Deaths and Severe Adverse Events Associated With Anesthesia-Assisted Rapid Opioid Detoxification

New York City, 2012

David Berlin, MD; Brenna M. Farmer, MD; Rama B. Rao, MD; Joseph Rella, MD; Hillary Kunins, MD; Deborah Dowell, MD; Nathan Graber, MD; Robert S. Hoffman, MD; Adam Karpati, MD; Don Weiss, MD; Christopher Jones, PharmD; Amita Toprani, MD; Alison Ridpath, MD

Disclosures

Morbidity and Mortality Weekly Report. 2013;62(38):777-780. 

In This Article

Editorial Note

Opioid abuse and dependence is a serious public health problem in the United States. During 1999–2008, emergency department visits, overdose deaths, and substance abuse treatment admissions related to prescription opioids increased substantially.[1] Opioid dependence is a chronic and relapsing illness. Evidence-based treatment options include medication-assisted treatment (MAT) with long-acting opioid agonists (e.g., methadone or buprenorphine), maintenance treatment with opioid antagonists (e.g., naltrexone), or counseling and behavioral interventions.[2,3–5] Treatment goals include long-term abstinence or reduction in illicit and nonmedical drug use. MAT is considered first-line treatment among the evidence-based options listed previously and, compared with other treatments, is associated with lower mortality, improved treatment retention, and decreased incidence of comorbid illnesses, including human immunodeficiency virus infection.[2] However, MAT treatment capacity is insufficient to meet demand in the United States, and patients frequently are placed on waiting lists.[6]

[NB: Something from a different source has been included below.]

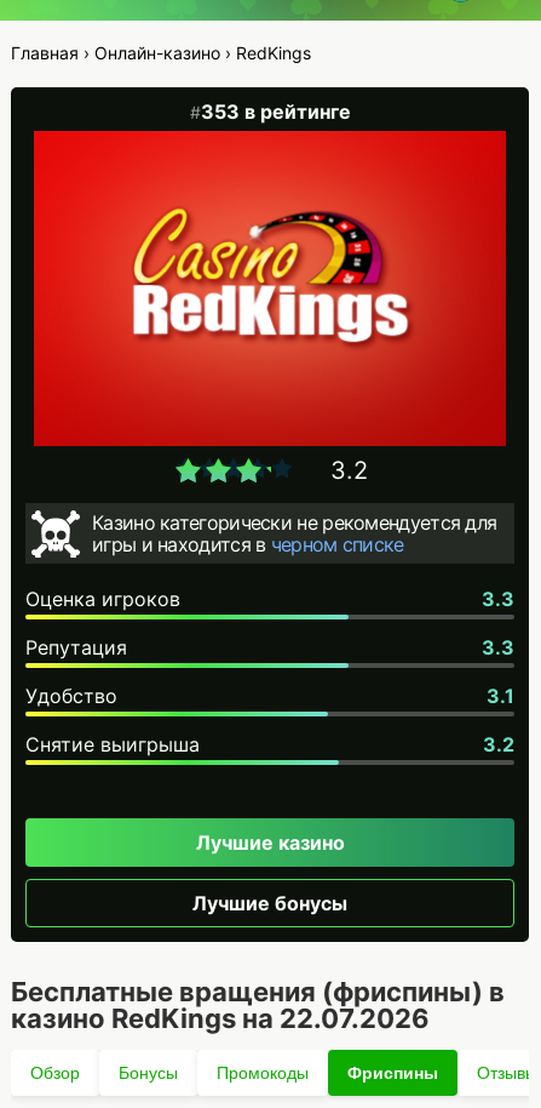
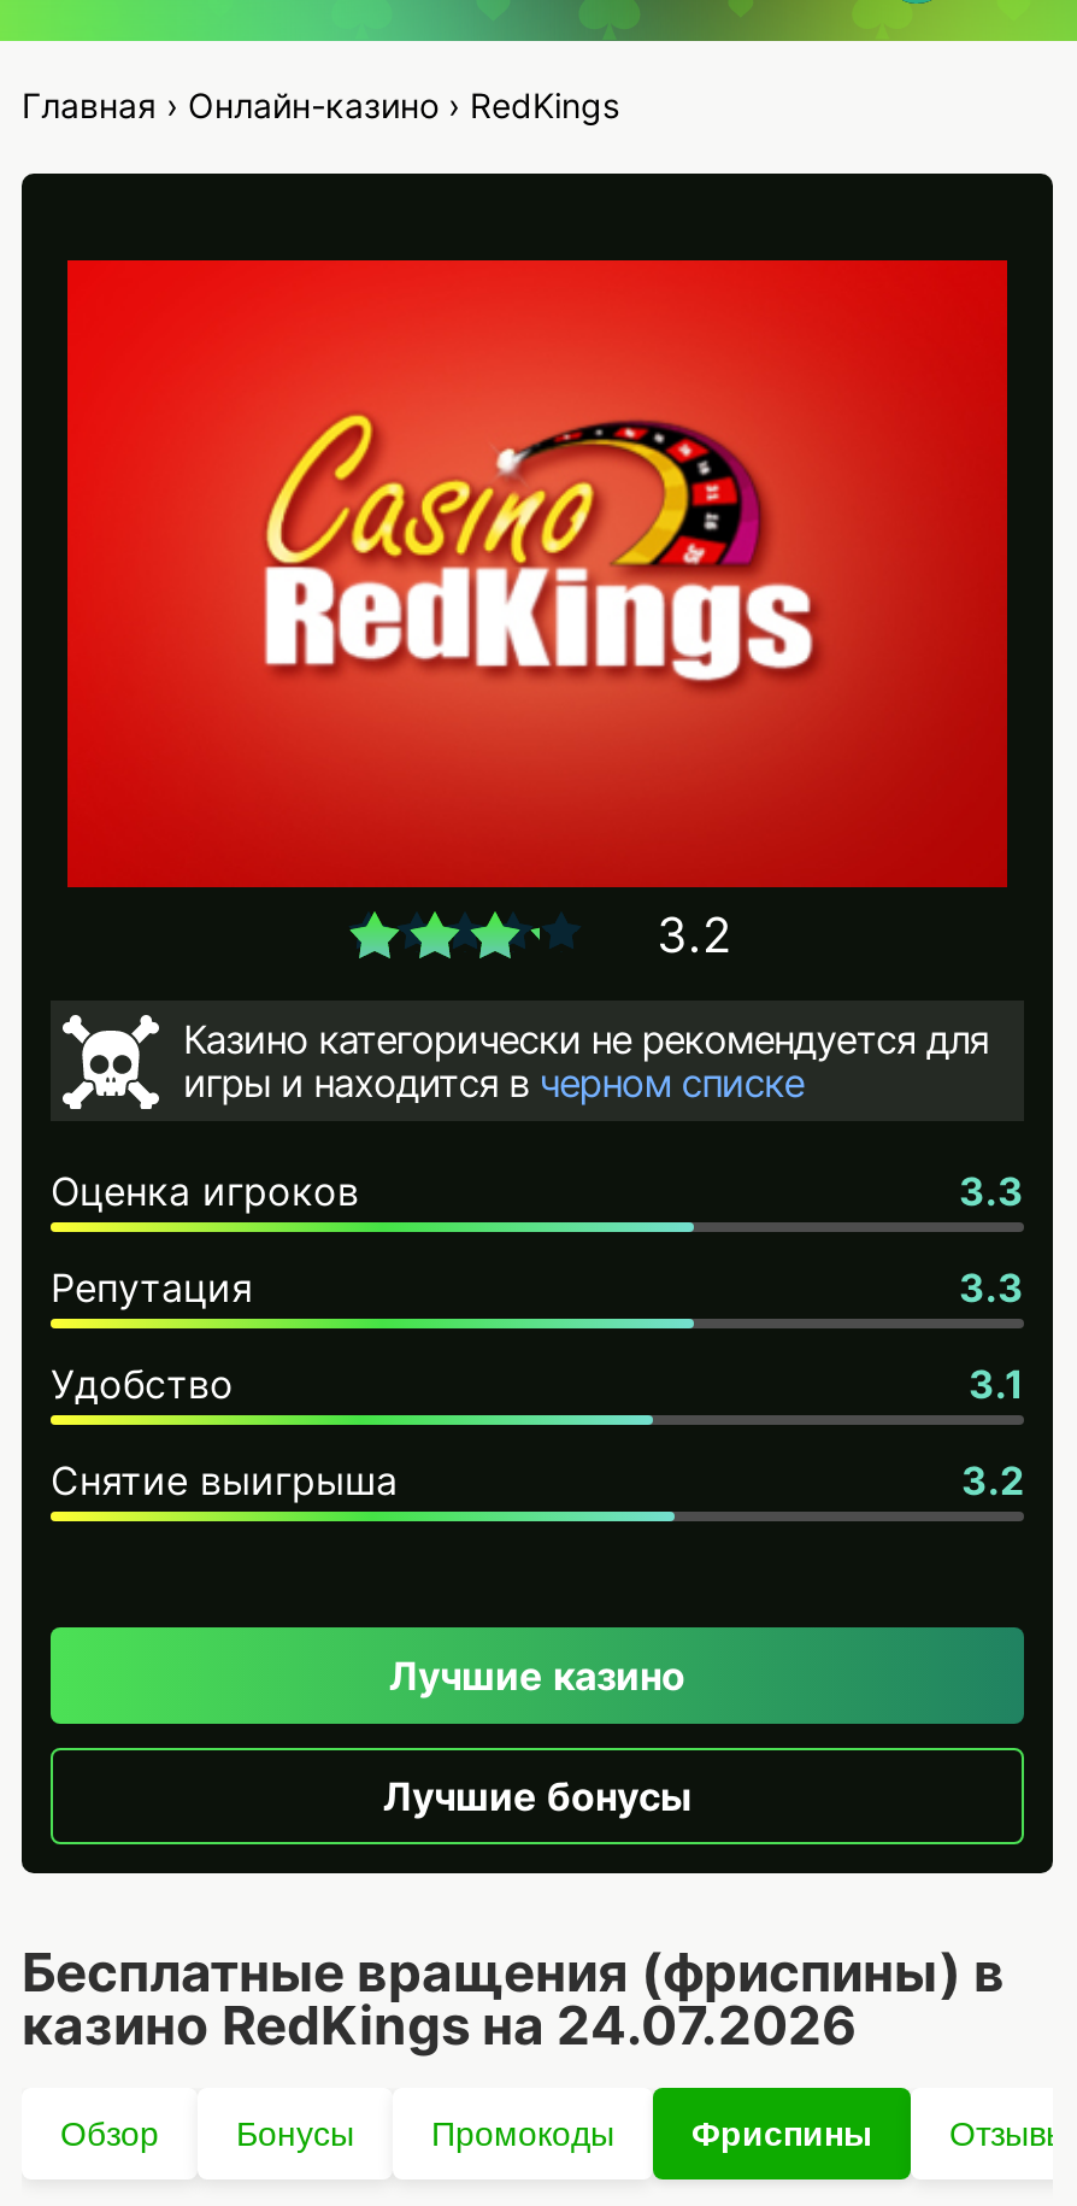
[200,100,350,124] 353 в рейтинге -> none
[11,1003,430,1035] казино RedKings на 22.07.2026 -> [22,1995,858,2057] казино RedKings на 24.07.2026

Opioid detoxification refers to the discontinuation of opioid use under medical supervision and includes prescribing or administering medications to decrease withdrawal symptoms. Standard detoxification methods include administering gradually reduced doses of long-acting opioid agonists during a 3–21 day period or discontinuing opioids and administering nonopioid medications to block withdrawal symptoms. These methods ameliorate withdrawal symptoms and carry <1% risk for serious adverse events.[3,4] The effect of detoxification on long-term abstinence is negligible without the addition of longer term evidence-based substance abuse treatment.[5] Medically supervised opioid detoxification, however, when closely associated with substance abuse treatment programs, can provide an entry point to care.

AAROD was developed during the 1980s with the goal of reducing the discomfort of withdrawal and thereby encouraging patients to enter substance abuse treatment. However, AAROD and standard opioid detoxification do not differ in subjective withdrawal symptom scores or in achievement of short-term abstinence.[7] Few long-term studies of AAROD exist, but published data indicate that AAROD does not improve 12-month abstinence rates, compared with standard detoxification.[7] Furthermore, AAROD is associated with a substantial rate of serious adverse events in the research setting, 8.6% in one study.[8]

Government agencies and professional societies,* including the American Society of Addiction Medicine, have recommended against using AAROD in clinical settings.[9] There is insufficient knowledge regarding how widely AAROD is used in the United States and the frequency of AAROD-associated adverse events in community practice settings. At least seven deaths occurred following AAROD among 2,350 procedures performed in one practice during 1995–1999.†

The New York City clinic investigation revealed that AAROD was performed on 75 patients during January–September 2012 and was associated with two deaths and five additional adverse events requiring hospitalization, a serious adverse event rate of 9.3%. No standard protocol exists for AAROD; however, the clinic's practice was consistent with AAROD use described elsewhere.[7] All events occurred after and in close temporal proximity to AAROD. Although a common mechanism linking these events to AAROD is not evident, the events are consistent with previously proposed mechanisms of AAROD-associated adverse events, including electrolyte disturbance, catecholamine release, altered cardiopulmonary functioning, acute lung injury, and other physiologic effects associated with administration of high doses of opioid antagonists under general anesthesia.[10] Given the ongoing epidemic of prescription opioid dependence, further increases in the demand for substance use disorder services are to be expected. AAROD has substantial risks, including a risk for death, and little to no evidence to support its use. Safe, evidence-based treatments of opioid dependence (e.g., MAT) exist and are preferred.[2]